- [Exercise directions] Emit the line that holds "RSA, 2020-11-15: 3100 -> 1500" and all lines following it through the end of the data, verbatim, and nothing else.

━━━━━ Supplied data

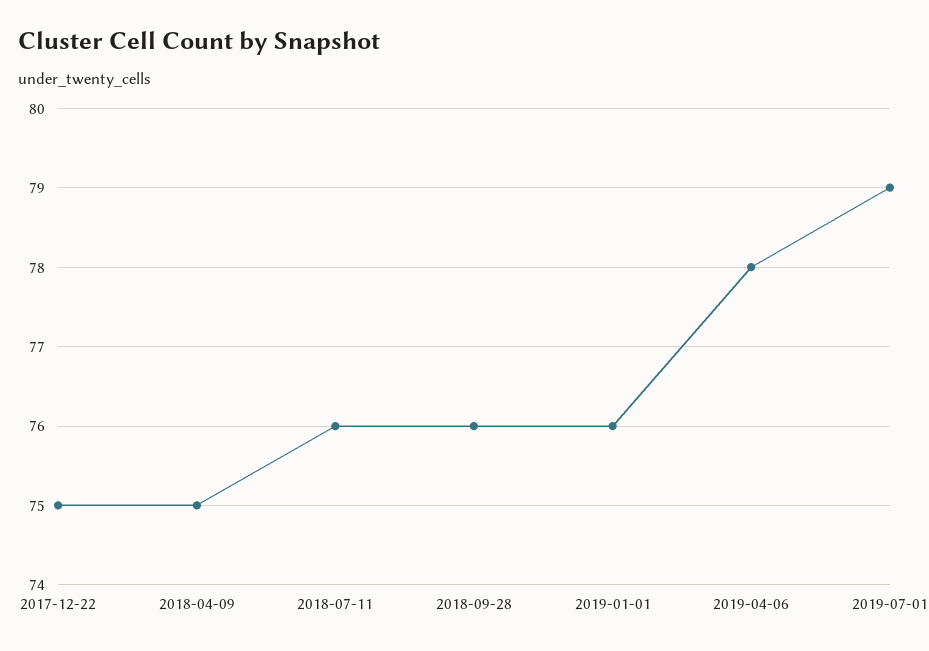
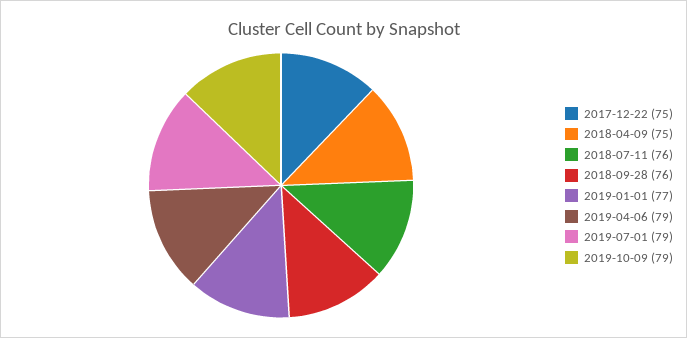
2019-01-01: 76 -> 77
2019-04-06: 78 -> 79
2019-10-09: none -> 79

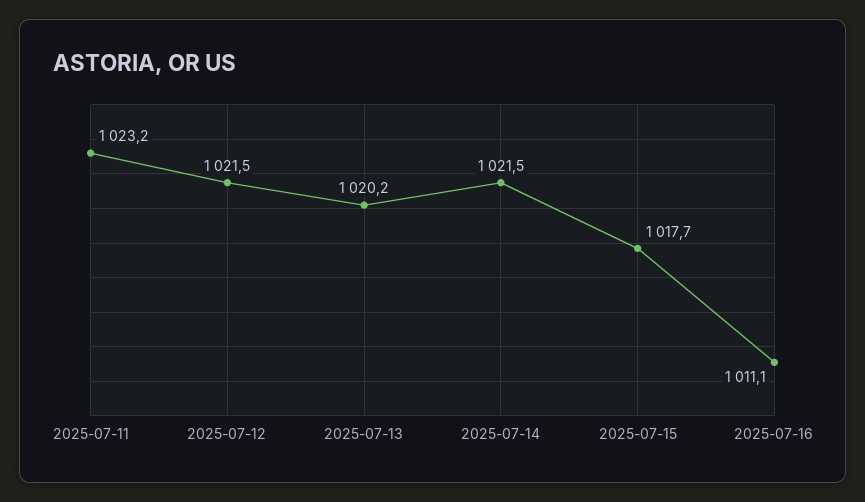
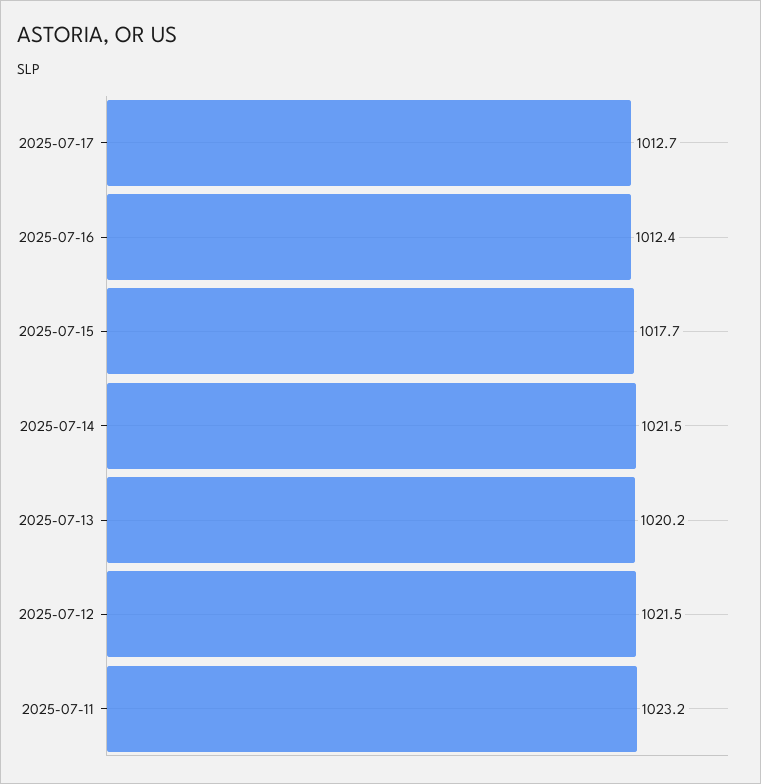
2025-07-16: 1011.1 -> 1012.4
2025-07-17: none -> 1012.7

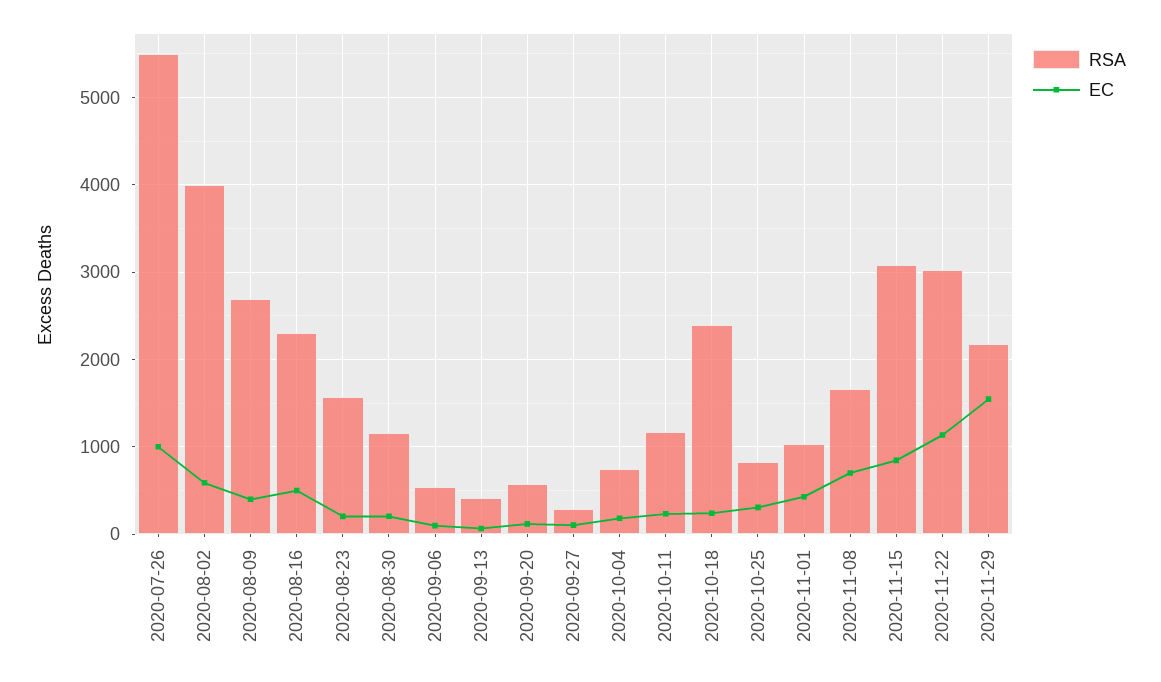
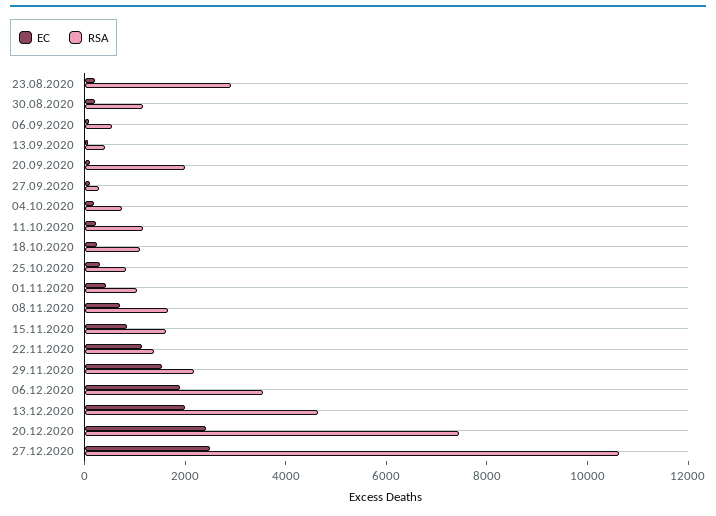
RSA, 2020-07-26: 5500 -> none
EC, 2020-07-26: 1000 -> none
RSA, 2020-08-02: 4000 -> none
EC, 2020-08-02: 600 -> none
RSA, 2020-08-09: 2700 -> none
EC, 2020-08-09: 400 -> none
RSA, 2020-08-16: 2300 -> none
EC, 2020-08-16: 500 -> none
RSA, 2020-08-23: 1600 -> 3000
RSA, 2020-09-20: 600 -> 2000
RSA, 2020-10-18: 2400 -> 1000
RSA, 2020-11-15: 3100 -> 1500
RSA, 2020-11-22: 3000 -> 1500
EC, 06.12.2020: none -> 2000
RSA, 06.12.2020: none -> 3500
EC, 13.12.2020: none -> 2000
RSA, 13.12.2020: none -> 4500
EC, 20.12.2020: none -> 2500
RSA, 20.12.2020: none -> 7500
EC, 27.12.2020: none -> 2500
RSA, 27.12.2020: none -> 10500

━━━━━━━━━━

- [Task output]
RSA, 2020-11-15: 3100 -> 1500
RSA, 2020-11-22: 3000 -> 1500
EC, 06.12.2020: none -> 2000
RSA, 06.12.2020: none -> 3500
EC, 13.12.2020: none -> 2000
RSA, 13.12.2020: none -> 4500
EC, 20.12.2020: none -> 2500
RSA, 20.12.2020: none -> 7500
EC, 27.12.2020: none -> 2500
RSA, 27.12.2020: none -> 10500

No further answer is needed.